• [Input for this task]
◇ ◇ ◇
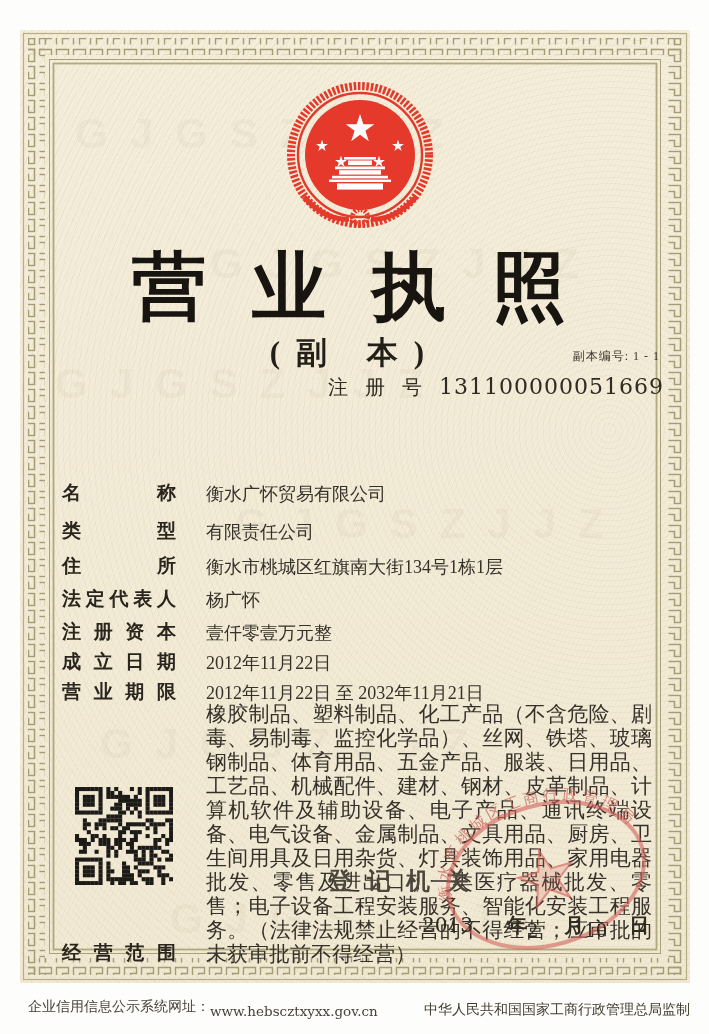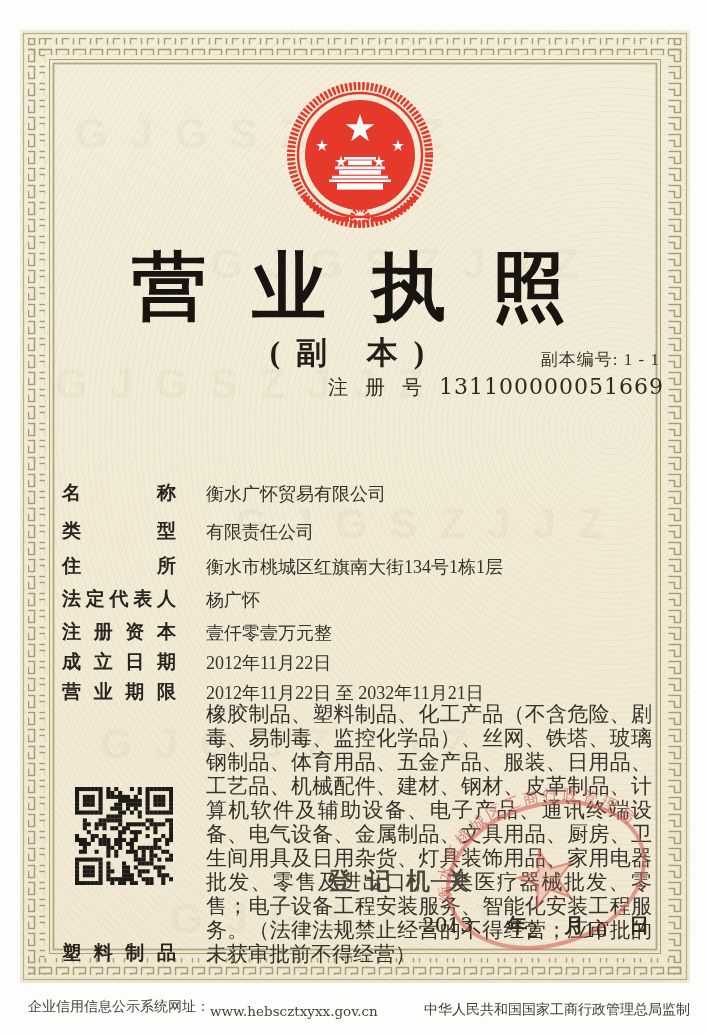--- a/index.html
+++ b/index.html
@@ -23,21 +23,21 @@
   .title{
     position:absolute;left:0;top:208px;width:100%;text-align:center;
     font-family:"Liberation Sans",sans-serif;font-weight:900;font-size:74px;
     letter-spacing:46px;padding-left:34px;box-sizing:border-box;color:#181410;
   }
   .subtitle{
     position:absolute;left:0;top:302px;width:100%;text-align:center;
     font-weight:700;font-size:31px;letter-spacing:16px;padding-left:0;
     box-sizing:border-box;color:#221e18;
   }
-  .copy-no{position:absolute;right:30px;top:318px;font-size:17px;color:#3a352c;letter-spacing:1px;}
+  .copy-no{position:absolute;right:30px;top:318px;font-size:12px;color:#3a352c;letter-spacing:1px;}
   .reg-row{position:absolute;right:26px;top:344px;display:flex;align-items:baseline;}
   .reg-label{font-size:20px;letter-spacing:17px;color:#2f2a22;}
   .reg-number{font-family:"DejaVu Serif",serif;font-size:22px;letter-spacing:1px;color:#2f2a22;}
   .row{position:absolute;left:42px;display:flex;align-items:flex-end;}
   .flabel{
     display:inline-block;width:114px;font-family:"Liberation Sans",sans-serif;
     font-weight:700;font-size:19px;color:#29251e;
     text-align:justify;text-align-last:justify;flex:none;
   }
   .fvalue{margin-left:30px;font-size:18px;color:#35302a;white-space:nowrap;}
@@ -146,21 +146,21 @@
   </div>
   <div class="row" style="top:619px;">
     <span class="flabel">成立日期</span>
     <span class="fvalue">2012年11月22日</span>
   </div>
   <div class="row" style="top:649px;">
     <span class="flabel">营业期限</span>
     <span class="fvalue">2012年11月22日 至 2032年11月21日</span>
   </div>
   <div class="row" style="top:672px;">
-    <span class="flabel">塑料制品</span>
+    <span class="flabel">经营范围</span>
     <span class="fvalue wrap">橡胶制品、塑料制品、化工产品（不含危险、剧毒、易制毒、监控化学品）、丝网、铁塔、玻璃钢制品、体育用品、五金产品、服装、日用品、工艺品、机械配件、建材、钢材、皮革制品、计算机软件及辅助设备、电子产品、通讯终端设备、电气设备、金属制品、文具用品、厨房、卫生间用具及日用杂货、灯具装饰用品、家用电器批发、零售及进出口；一类医疗器械批发、零售；电子设备工程安装服务、智能化安装工程服务。（法律法规禁止经营的不得经营；应审批的未获审批前不得经营）</span>
   </div>
 
   <svg id="qr" class="qr" width="98" height="98" viewBox="0 0 25 25">
       <rect x="0" y="0" width="1.04" height="1.04" fill="#1c1a17"></rect>
       <rect x="0" y="1" width="1.04" height="1.04" fill="#1c1a17"></rect>
       <rect x="0" y="2" width="1.04" height="1.04" fill="#1c1a17"></rect>
       <rect x="0" y="3" width="1.04" height="1.04" fill="#1c1a17"></rect>
       <rect x="0" y="4" width="1.04" height="1.04" fill="#1c1a17"></rect>
       <rect x="0" y="5" width="1.04" height="1.04" fill="#1c1a17"></rect>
◇ ◇ ◇
• [Exercise brief] Repeat the data exactly, excluding the pictures.

• [Solution for this problem]
--- a/index.html
+++ b/index.html
@@ -23,21 +23,21 @@
   .title{
     position:absolute;left:0;top:208px;width:100%;text-align:center;
     font-family:"Liberation Sans",sans-serif;font-weight:900;font-size:74px;
     letter-spacing:46px;padding-left:34px;box-sizing:border-box;color:#181410;
   }
   .subtitle{
     position:absolute;left:0;top:302px;width:100%;text-align:center;
     font-weight:700;font-size:31px;letter-spacing:16px;padding-left:0;
     box-sizing:border-box;color:#221e18;
   }
-  .copy-no{position:absolute;right:30px;top:318px;font-size:17px;color:#3a352c;letter-spacing:1px;}
+  .copy-no{position:absolute;right:30px;top:318px;font-size:12px;color:#3a352c;letter-spacing:1px;}
   .reg-row{position:absolute;right:26px;top:344px;display:flex;align-items:baseline;}
   .reg-label{font-size:20px;letter-spacing:17px;color:#2f2a22;}
   .reg-number{font-family:"DejaVu Serif",serif;font-size:22px;letter-spacing:1px;color:#2f2a22;}
   .row{position:absolute;left:42px;display:flex;align-items:flex-end;}
   .flabel{
     display:inline-block;width:114px;font-family:"Liberation Sans",sans-serif;
     font-weight:700;font-size:19px;color:#29251e;
     text-align:justify;text-align-last:justify;flex:none;
   }
   .fvalue{margin-left:30px;font-size:18px;color:#35302a;white-space:nowrap;}
@@ -146,21 +146,21 @@
   </div>
   <div class="row" style="top:619px;">
     <span class="flabel">成立日期</span>
     <span class="fvalue">2012年11月22日</span>
   </div>
   <div class="row" style="top:649px;">
     <span class="flabel">营业期限</span>
     <span class="fvalue">2012年11月22日 至 2032年11月21日</span>
   </div>
   <div class="row" style="top:672px;">
-    <span class="flabel">塑料制品</span>
+    <span class="flabel">经营范围</span>
     <span class="fvalue wrap">橡胶制品、塑料制品、化工产品（不含危险、剧毒、易制毒、监控化学品）、丝网、铁塔、玻璃钢制品、体育用品、五金产品、服装、日用品、工艺品、机械配件、建材、钢材、皮革制品、计算机软件及辅助设备、电子产品、通讯终端设备、电气设备、金属制品、文具用品、厨房、卫生间用具及日用杂货、灯具装饰用品、家用电器批发、零售及进出口；一类医疗器械批发、零售；电子设备工程安装服务、智能化安装工程服务。（法律法规禁止经营的不得经营；应审批的未获审批前不得经营）</span>
   </div>
 
   <svg id="qr" class="qr" width="98" height="98" viewBox="0 0 25 25">
       <rect x="0" y="0" width="1.04" height="1.04" fill="#1c1a17"></rect>
       <rect x="0" y="1" width="1.04" height="1.04" fill="#1c1a17"></rect>
       <rect x="0" y="2" width="1.04" height="1.04" fill="#1c1a17"></rect>
       <rect x="0" y="3" width="1.04" height="1.04" fill="#1c1a17"></rect>
       <rect x="0" y="4" width="1.04" height="1.04" fill="#1c1a17"></rect>
       <rect x="0" y="5" width="1.04" height="1.04" fill="#1c1a17"></rect>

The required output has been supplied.